Measuring human language proficiency

Bernard Spolsky spolsb at mail.biu.ac.il
Mon Nov 1 05:27:27 UTC 2004


That is the point.  Beliefs are very important in this area (which I why I
treat beliefs as the second component of language policy (see Spolsky,
Bernard. (2004). Language Policy. Cambridge: Cambridge University Press.)
Your question "what do you want to measure?" is critical.
But having spent a decade or more as chair of the English committee for the
Israeli Ministry of Education, and failing on numerous occasion to persuade
a Minister of Education that amateur tests with no calibration are
essentially uninterpretable, I am not surprised at your difficulty.
But your own prejudice against local Englishes is also a questioned belief.
Hope we will have a chance to discuss all this quietly some day (I am off to
the Asia TEFL Conference in Seoul tonight, but via Bangkok rather than HK).
Bernard

-----Original Message-----
From: owner-lgpolicy-list at ccat.sas.upenn.edu
[mailto:owner-lgpolicy-list at ccat.sas.upenn.edu] On Behalf Of R. A. Stegemann
Sent: Monday, November 01, 2004 7:05 AM
To: lgpolicy-list at ccat.sas.upenn.edu
Subject: Measuring human language proficiency


Bernard,

Thank you for the bibliographical references.
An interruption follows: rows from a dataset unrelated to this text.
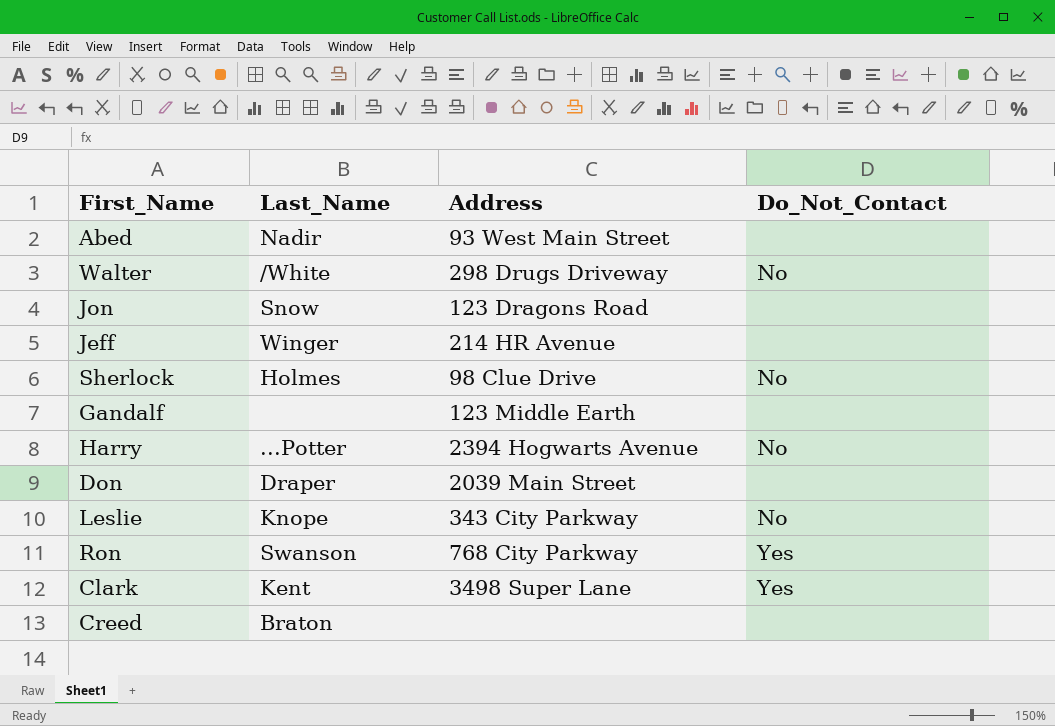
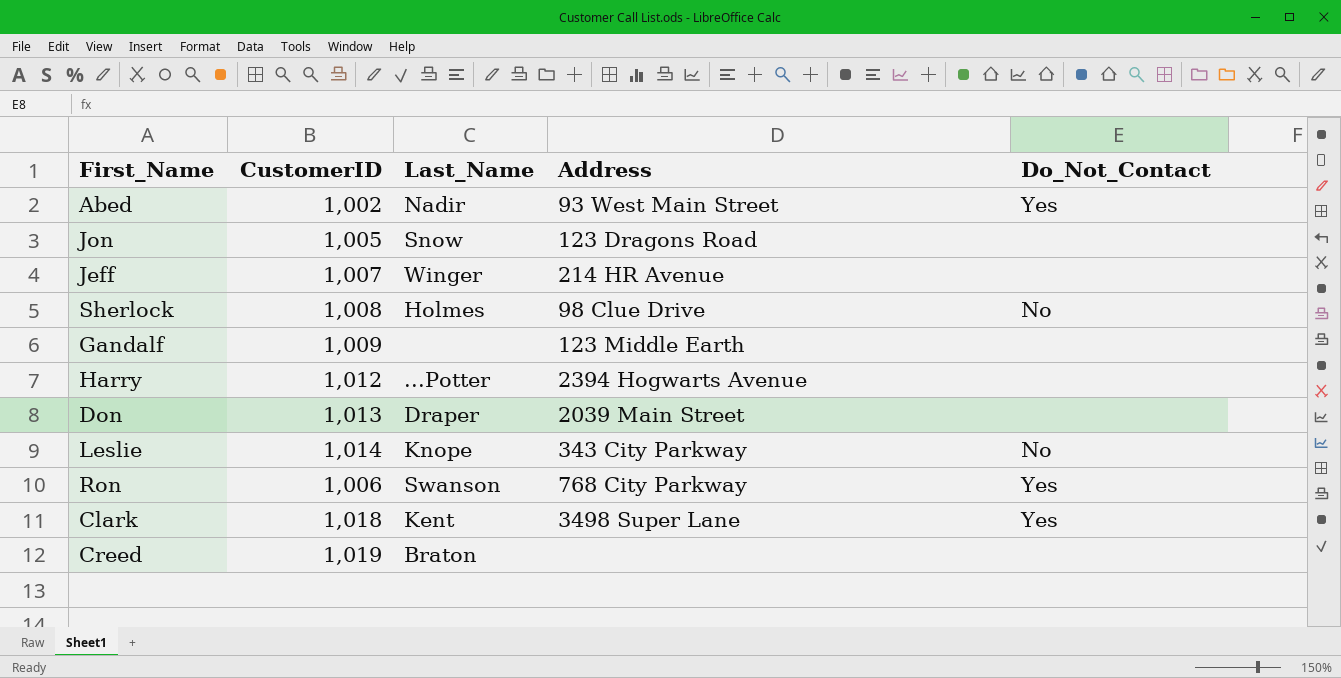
column CustomerID | position: none -> 2
row Walter: /White | 298 Drugs Driveway | No -> none
Abed | Do_Not_Contact: none -> Yes
Harry | Do_Not_Contact: No -> none

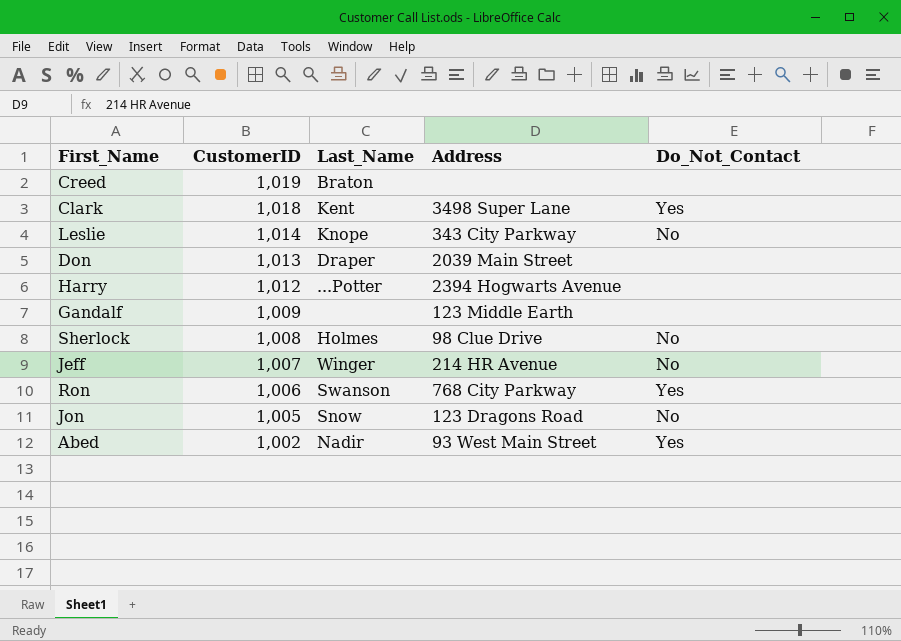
row order: none -> CustomerID descending
Jeff | Do_Not_Contact: none -> No
Jon | Do_Not_Contact: none -> No

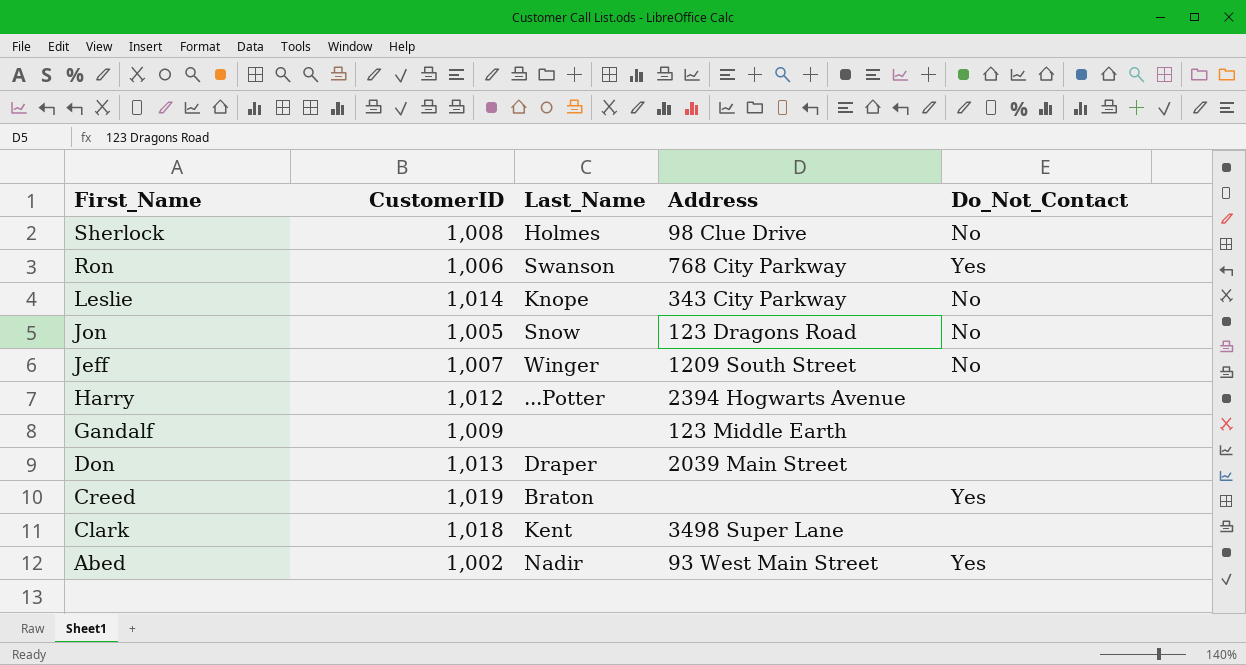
row order: CustomerID descending -> First_Name descending
Jeff | Address: 214 HR Avenue -> 1209 South Street
Creed | Do_Not_Contact: none -> Yes
Clark | Do_Not_Contact: Yes -> none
I will attempt to explore them
in some detail, as I am very interested in finding a way to demonstrate that
East Asian UEL requirements are wasteful and not achieving their stated
goals. Certainly these are very deeply felt notions about the reality of
East Asia, as I have experienced it. Nevertheless, however well I support
these notions with empirical inference and discursive logic, they are
ultimately received as opinion that move contrary to collectively held
belief that is constantly reaffirmed by eschewing the assumptions or
scientific investigation that never seems to ask the right questions. By
demonstrating that significant 2nd language attrition is taking place among
post-secondary citizens, I believe that I can at least start the ball
rolling.

When you state that "language scales have not been validated", I am not
entirely sure what you mean. For example, when the Hong Kong government
found it necessary to select a standard scale for measuring English language
proficiency among Hong Kong secondary students, they selected their own
domestically developed HKCEE English language syllabus over the IELTS. My
response was straightforward, "What is it that you want to measure? Hong
Kongers ability to communicate in English with the outside world, or how
effective is the Hong Kong educational system at transmitting recycled HK
English?" 

Hamo

On 1 Nov 2004, at 04:35, Bernard Spolsky wrote:



Briefly, no.  At more length, see Spolsky, Bernard. (1995). Measured words:
the development of objective language testing. Oxford: Oxford University
Press.
For a programmatic explanation what would be involved in answering the
question, see Bachman, Lyle G. (2004). Building and supporting a case for
test use. Paper presented at the Language Testing Research Colloquium,
Temecula CA.
"Fairly good idea" is not the same as accurate measure. 
The belief in a scale was strongly urged by Thorndike (and of course it
pragmatically adapted by bureaucrats), but language scales have not been
validated.
Plurilingual proficiency, as the Common European Framework (Council of
Europe. (2001). Common European framework of reference for languages:
learning, teaching, assessment. Cambridge: Cambridge University Press) makes
clear is a high complex matter, with variation on a great number of
dimensions.  While it does suggest a scale, it certainly does not try to
define a point at which someone is bilingual.